↓↓↓

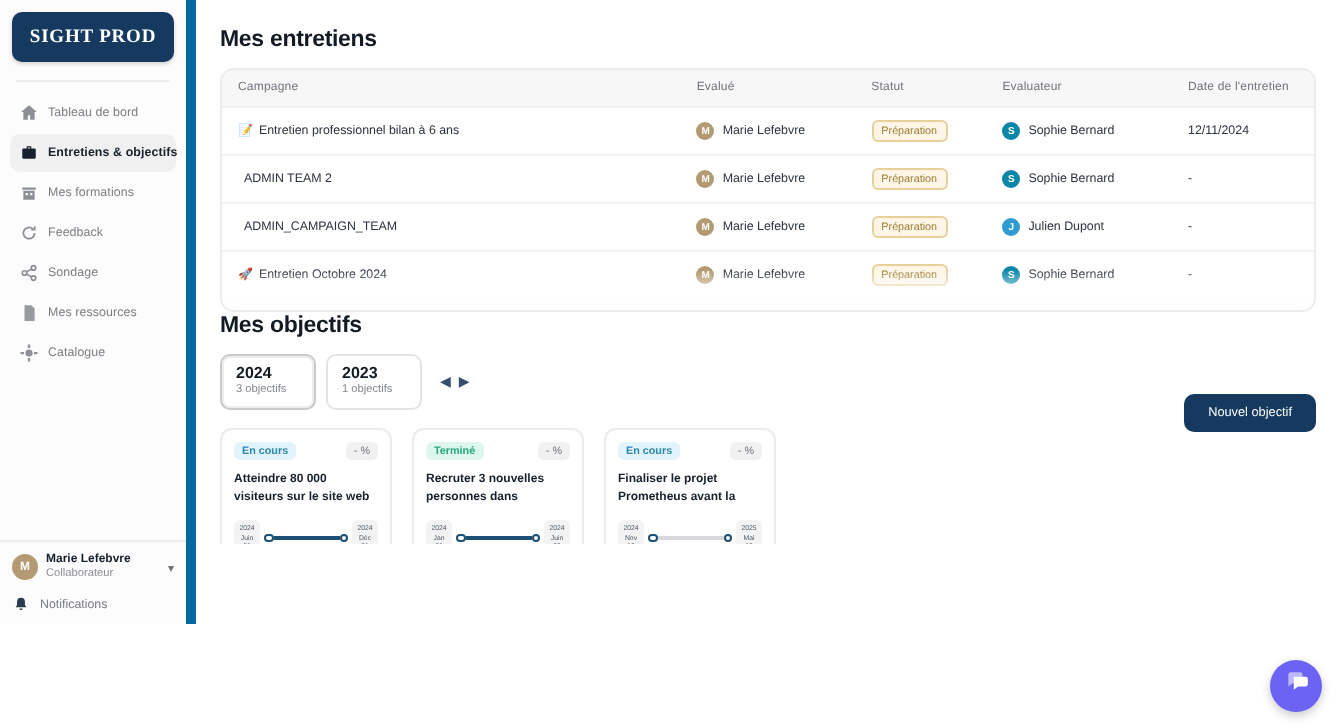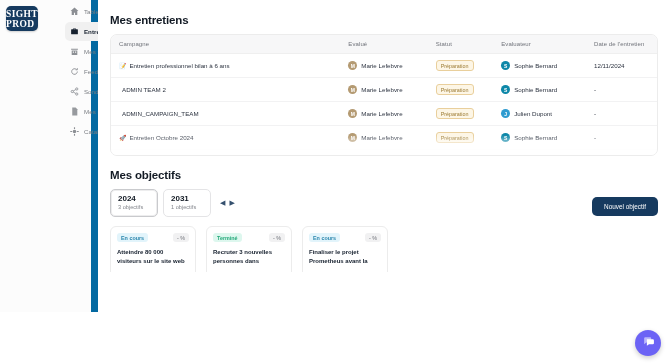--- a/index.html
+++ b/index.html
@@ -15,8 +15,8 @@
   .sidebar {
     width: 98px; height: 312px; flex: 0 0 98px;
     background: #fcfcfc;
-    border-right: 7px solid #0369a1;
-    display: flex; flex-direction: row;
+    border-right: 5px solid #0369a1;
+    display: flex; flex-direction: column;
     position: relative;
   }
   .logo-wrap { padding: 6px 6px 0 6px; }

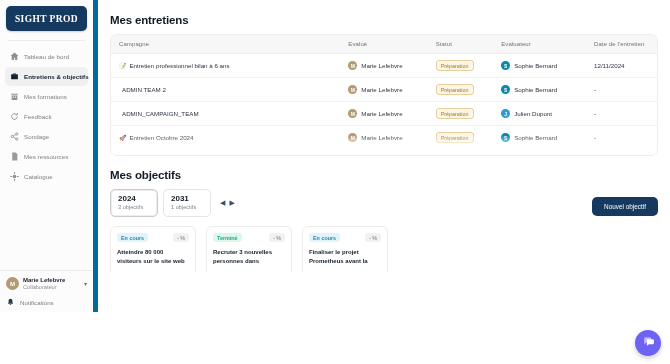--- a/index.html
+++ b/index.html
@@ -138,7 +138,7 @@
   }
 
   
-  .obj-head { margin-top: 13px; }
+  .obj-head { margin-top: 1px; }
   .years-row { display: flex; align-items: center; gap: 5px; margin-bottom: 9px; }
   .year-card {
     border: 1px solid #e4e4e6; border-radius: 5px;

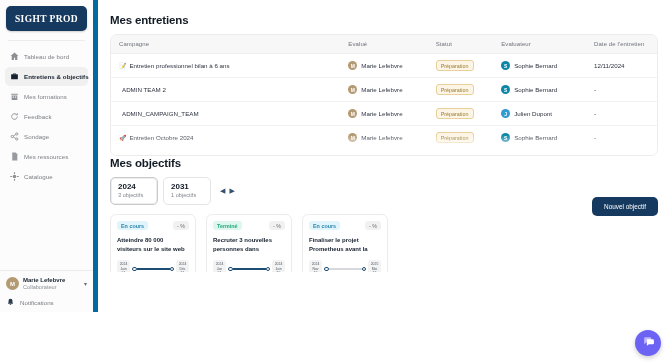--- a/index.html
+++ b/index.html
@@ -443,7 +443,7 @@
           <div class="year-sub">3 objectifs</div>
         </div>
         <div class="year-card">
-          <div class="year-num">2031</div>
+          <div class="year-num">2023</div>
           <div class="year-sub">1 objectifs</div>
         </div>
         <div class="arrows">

↑↑↑

Exercise directions
Return every entry word for word, minus the pictures.

Response to this task
--- a/index.html
+++ b/index.html
@@ -15,8 +15,8 @@
   .sidebar {
     width: 98px; height: 312px; flex: 0 0 98px;
     background: #fcfcfc;
-    border-right: 7px solid #0369a1;
-    display: flex; flex-direction: row;
+    border-right: 5px solid #0369a1;
+    display: flex; flex-direction: column;
     position: relative;
   }
   .logo-wrap { padding: 6px 6px 0 6px; }

--- a/index.html
+++ b/index.html
@@ -138,7 +138,7 @@
   }
 
   
-  .obj-head { margin-top: 13px; }
+  .obj-head { margin-top: 1px; }
   .years-row { display: flex; align-items: center; gap: 5px; margin-bottom: 9px; }
   .year-card {
     border: 1px solid #e4e4e6; border-radius: 5px;

--- a/index.html
+++ b/index.html
@@ -443,7 +443,7 @@
           <div class="year-sub">3 objectifs</div>
         </div>
         <div class="year-card">
-          <div class="year-num">2031</div>
+          <div class="year-num">2023</div>
           <div class="year-sub">1 objectifs</div>
         </div>
         <div class="arrows">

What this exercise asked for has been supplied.